En fin de compte, Chatterjee a canalisé sa peur sur l'avenir du monde dont son enfant allait hériter dans l'action. Elle est aujourd'hui directrice exécutive du réseau américain Climate Action Network et auteure de The Zero Footprint Baby : How to Save the Planet While Raising a Healthy Baby (Comment sauver la planète tout en élevant un bébé en bonne santé).
En plus de s'interroger sur la sécurité d'un futur enfant dans un monde déjà gravement touché par le changement climatique, il existe un autre dilemme concernant la procréation et la crise climatique : la question de savoir si le fait d'avoir des enfants est contraire à l'éthique en raison de l'impact de l'enfant sur la planète.

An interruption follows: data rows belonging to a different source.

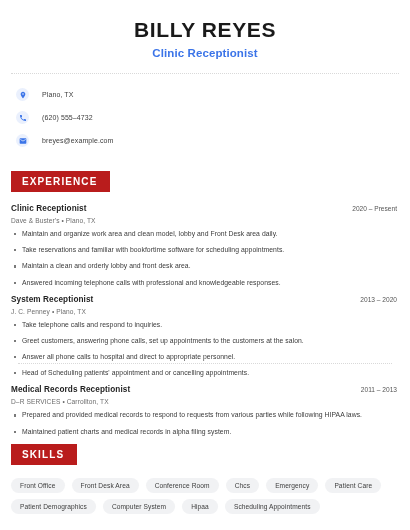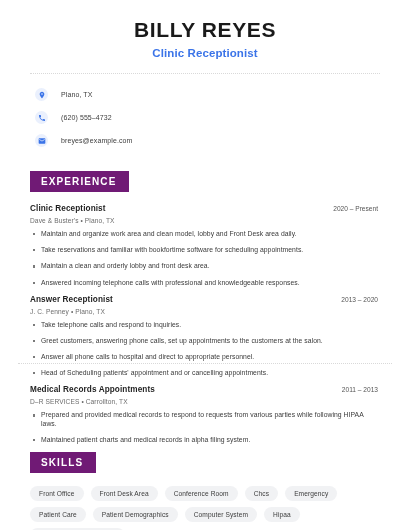"BILLY REYES" .page { padding: 0 30px -> 0 11px }
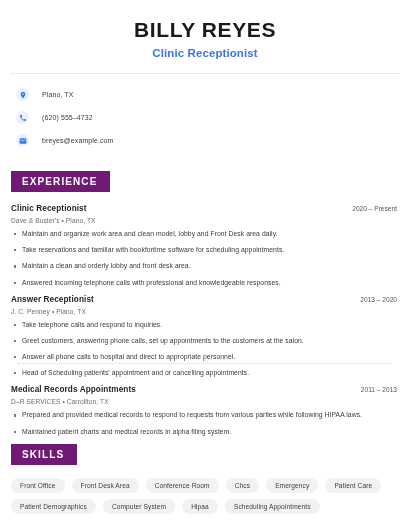"EXPERIENCE" .section-badge { background: #701a75 -> #b91c1c }
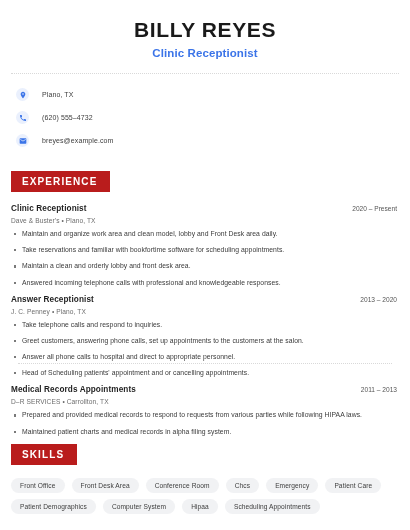"Answer Receptionist" span.job-role { text: Answer -> System }
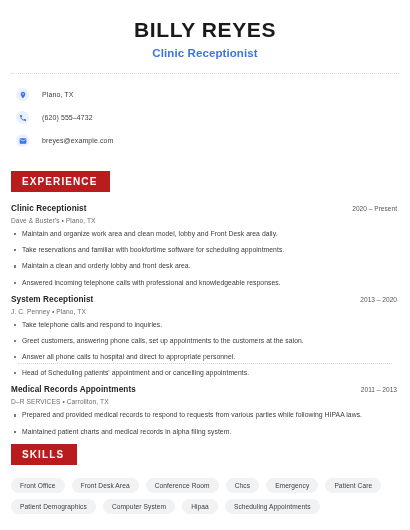"Medical Records Appointments" span.job-role { text: Appointments -> Receptionist }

En 2017, une étude a été publiée dans Environmental Research Letters affirmant que la chose la plus importante qu'un humain puisse faire pour notre planète était d'avoir un enfant de moins. Avoir un enfant au lieu de deux, par exemple, permettrait d'économiser 58 tonnes de CO2 pour chaque année de vie du parent. Ce chiffre a été calculé en combinant les émissions de l'enfant et de tous ses descendants, puis en divisant ce total par la durée de vie du parent, rapporte The Guardian : "Chaque parent s'est vu attribuer 50 % des émissions de l'enfant, 25 % de celles de ses petits-enfants, etc". Une autre étude, de la Oregon State University, a révélé que chaque enfant rajoute même 9 441 tonnes de dioxyde de carbone à l'héritage carbone de chaque parent.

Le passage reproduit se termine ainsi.